§ Assignment
Give the number of lines in the data that hold the string "span". Nothing else is needed.

§ Working data
= Beginning of Section =

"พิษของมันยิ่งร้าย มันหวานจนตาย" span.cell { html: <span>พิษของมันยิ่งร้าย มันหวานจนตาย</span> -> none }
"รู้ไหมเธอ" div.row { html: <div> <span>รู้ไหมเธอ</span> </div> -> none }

= End of Section =
= Beginning of Section =

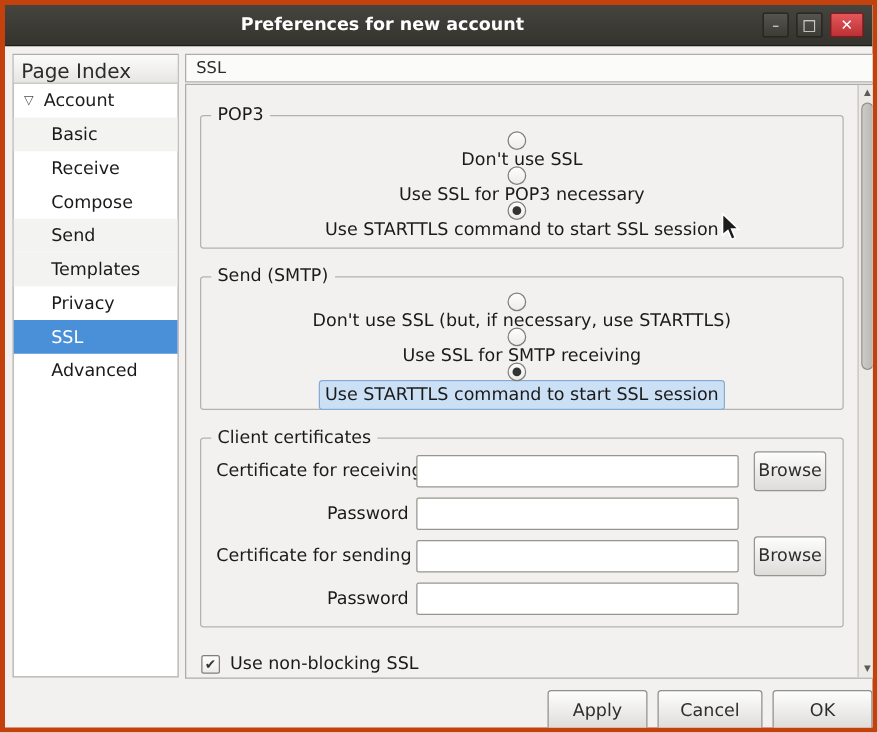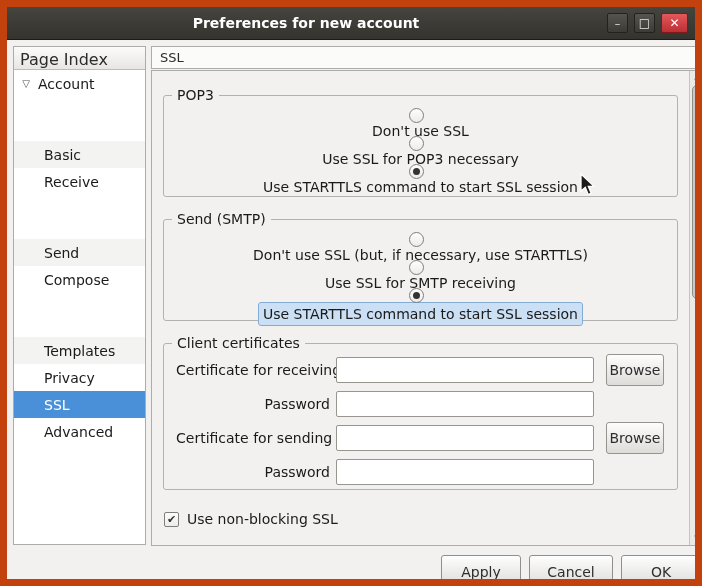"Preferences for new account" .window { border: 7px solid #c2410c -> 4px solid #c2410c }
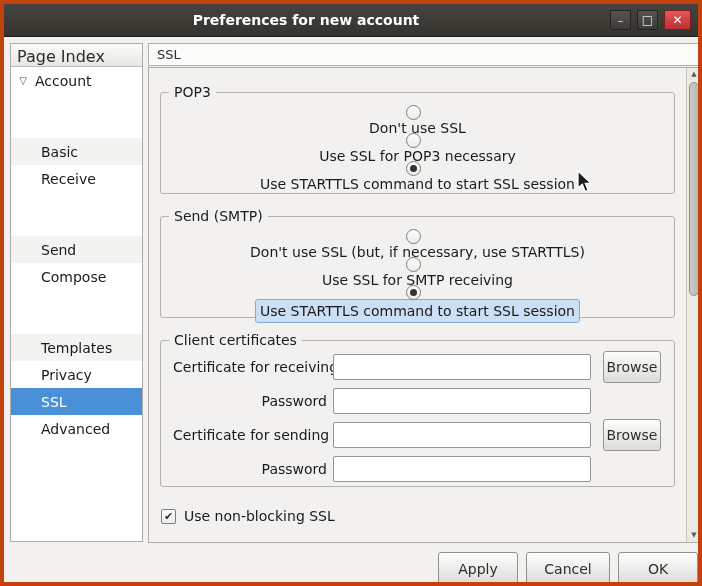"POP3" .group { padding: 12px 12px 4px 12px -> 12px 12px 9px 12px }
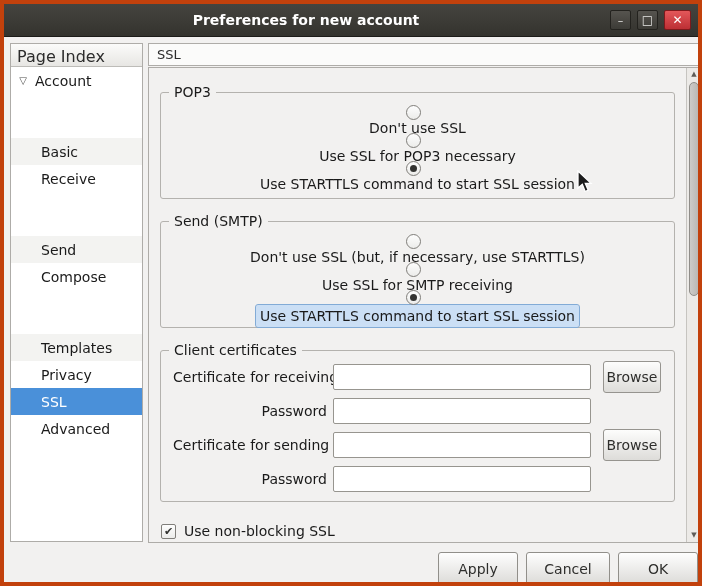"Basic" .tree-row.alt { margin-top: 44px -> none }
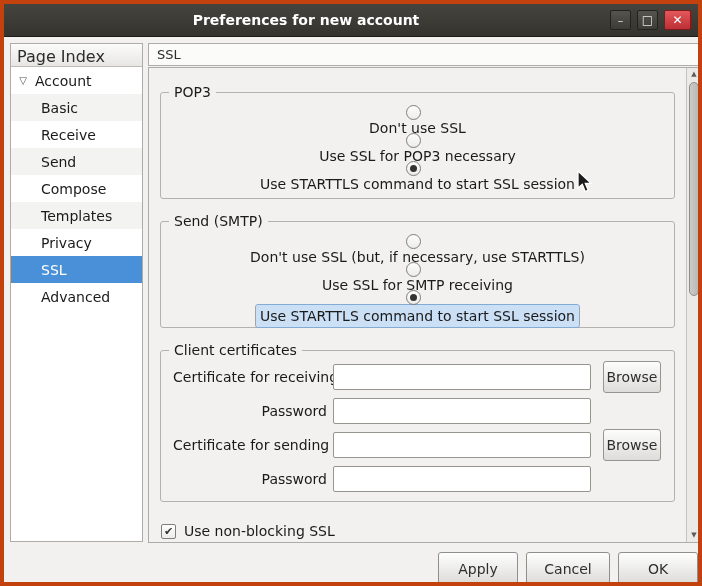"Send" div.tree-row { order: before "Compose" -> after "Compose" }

= End of Section =

§ Exercise result
2